Be generous to the poor

THE SKEPTIC’S GUIDE TO GLOBAL POVERTY
By Dale Hanson Bourke
Authentic Media. 112 pages. £7.99
ISBN 978-1-932805-57-4

Of the 6.5 billion people in the world nearly half live on less than US$2 per day and 20% of us consume 86% of the world’s goods. The GDP of the poorest 48 nations is less than the combined wealth of the world’s richest three people and the combined economies of all 48 sub-Saharan African countries are about the same as the city of Chicago.

These are some of the shocking statistics that you will encounter reading The Skeptic’s Guide to Global Poverty. The book aims to identify the extent and common causes of global poverty whilst also helping the reader to get to grips with the main players on the international stage seeking to respond to the enormous task. (If you struggle to distinguish between the IMF, WTO, WFP, WHO, UNICEF, UNDP, etc., then this book is a helpful jargon-buster.) It is short and easy to read, written in a question and answer format covering wide areas of concern from ‘What is capitalism?’ to ‘What does it mean to be a refugee?’

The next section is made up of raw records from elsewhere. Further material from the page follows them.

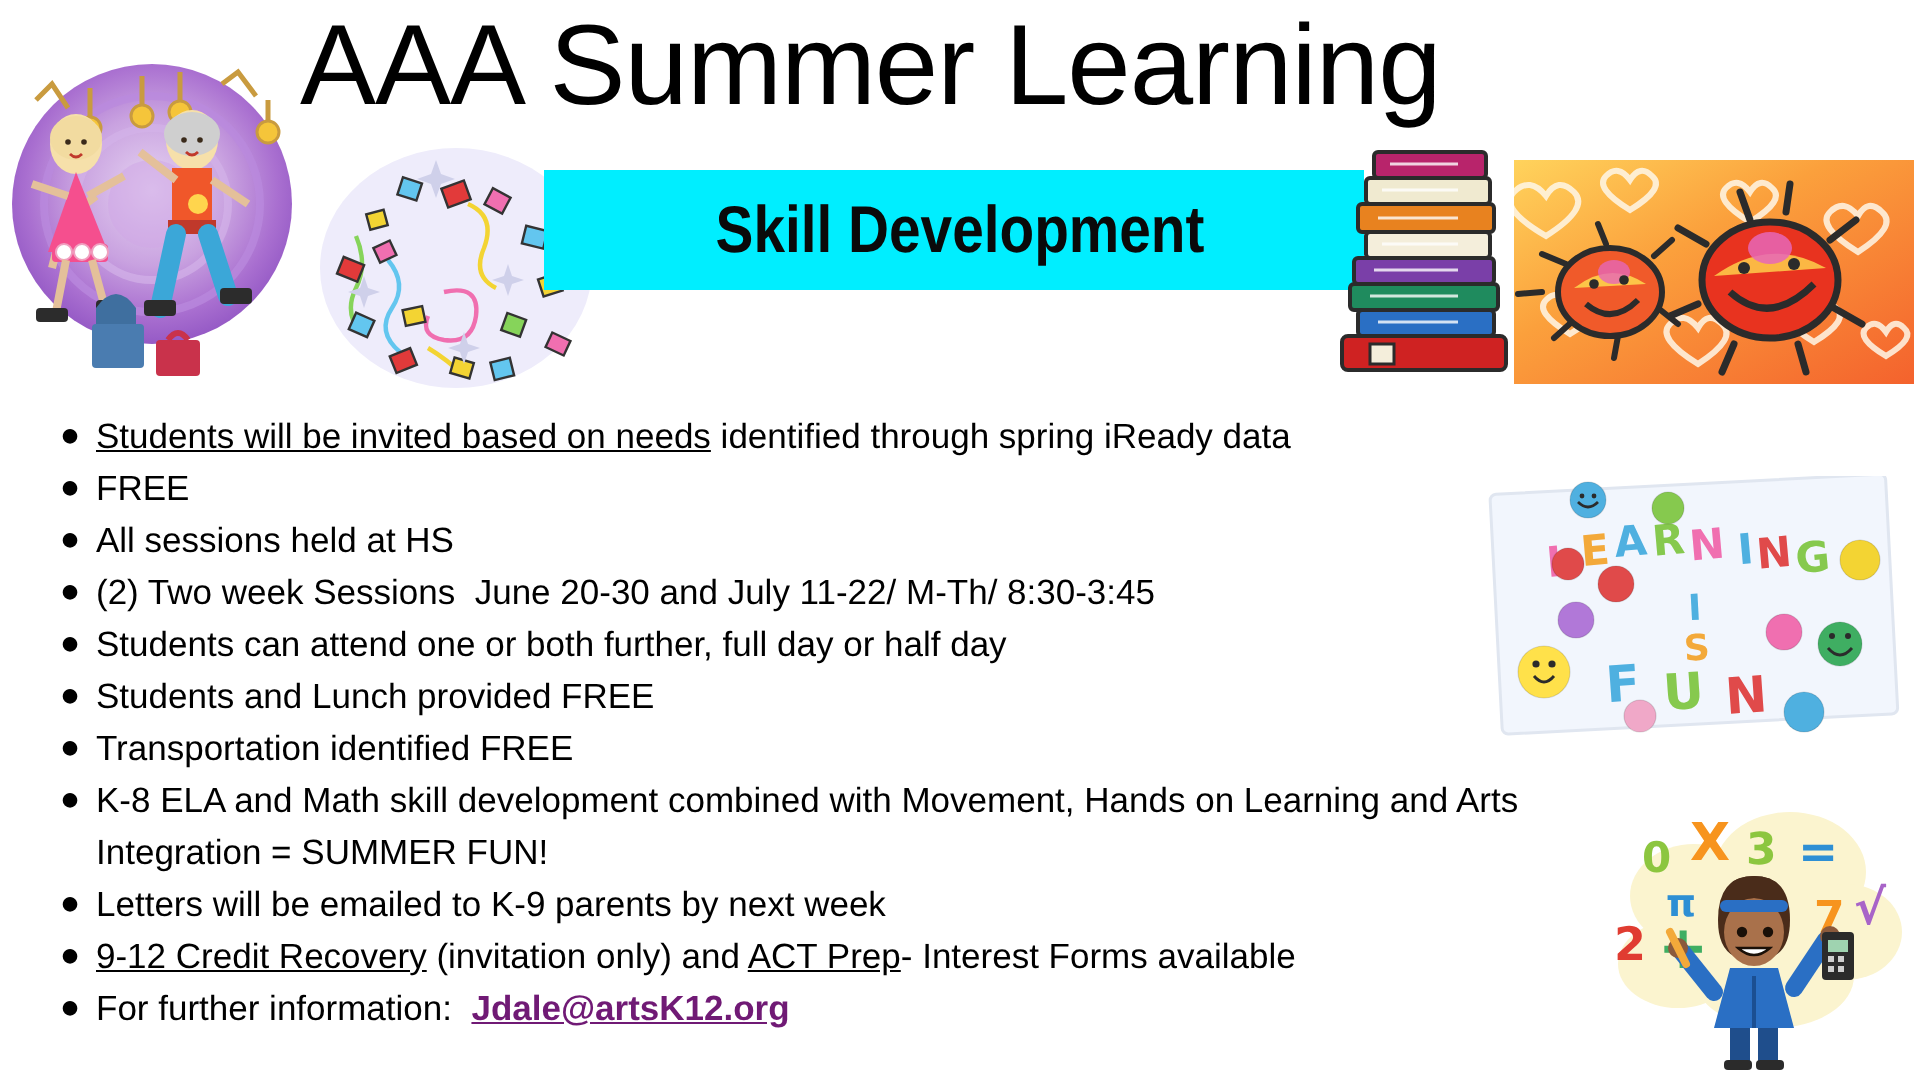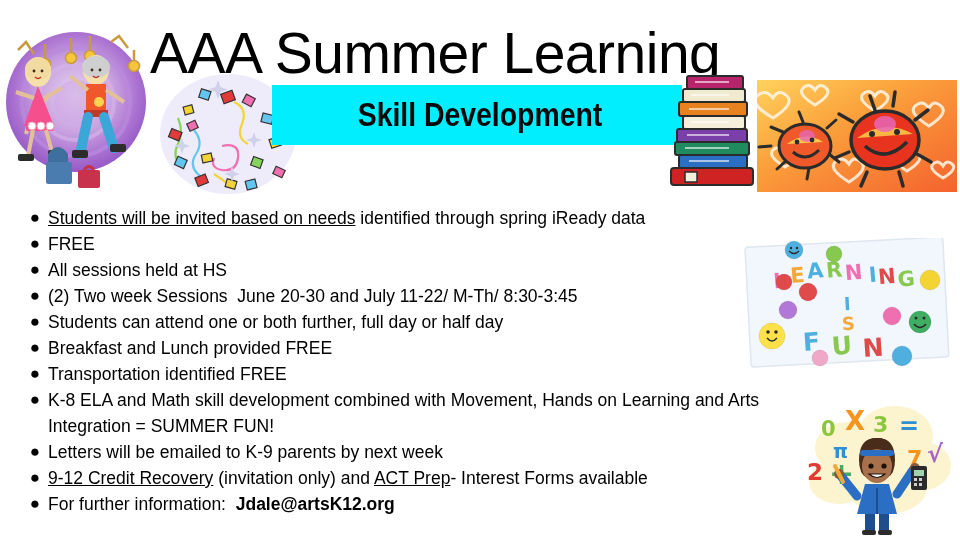"AAA Summer Learning" .title { top: 20px -> 0 }
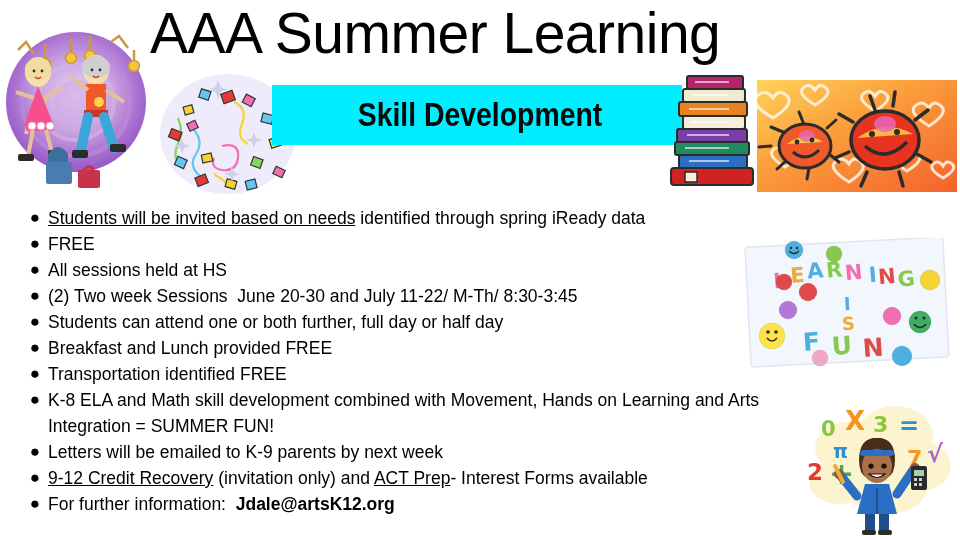"Breakfast and Lunch provided" span { text: Breakfast -> Students }
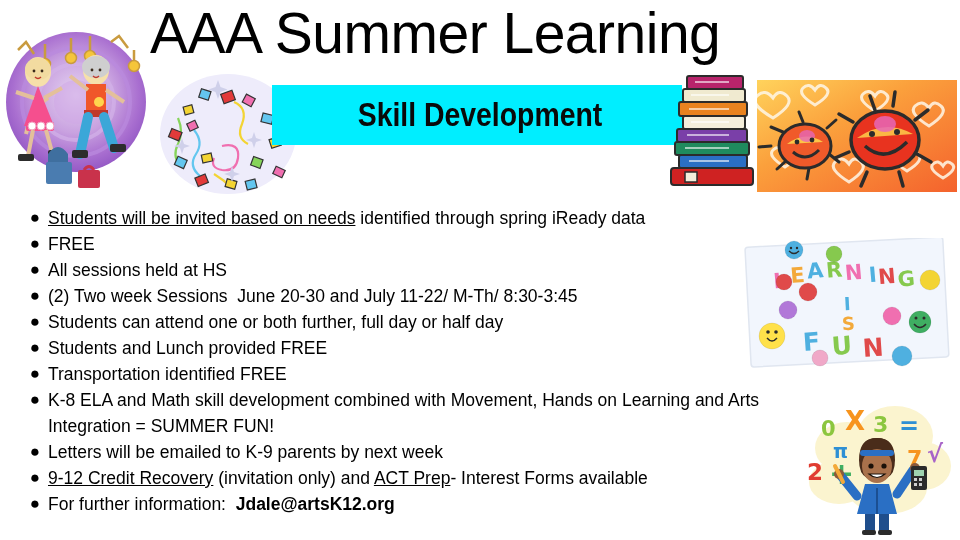"Jdale@artsK12.org" .mail { color: #000000 -> #701a75; text-decoration: none -> underline }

The resulting answers are necessarily generalised and are presented in a rather detached way, which at times can be frustrating, but equally is a spur to find out more and develop an appropriately Christian response to the stark reality of poverty in our world. This book is written for the average American and not for a specifically Christian audience and therefore lacks an explicitly biblical perspective on the causes of poverty and how Christians should best respond. However, it is a timely challenge to help believers in the UK be more informed and therefore active in combating poverty in God’s world. ‘Whoever is generous to the poor lends to the LORD’ (Proverbs 19.17).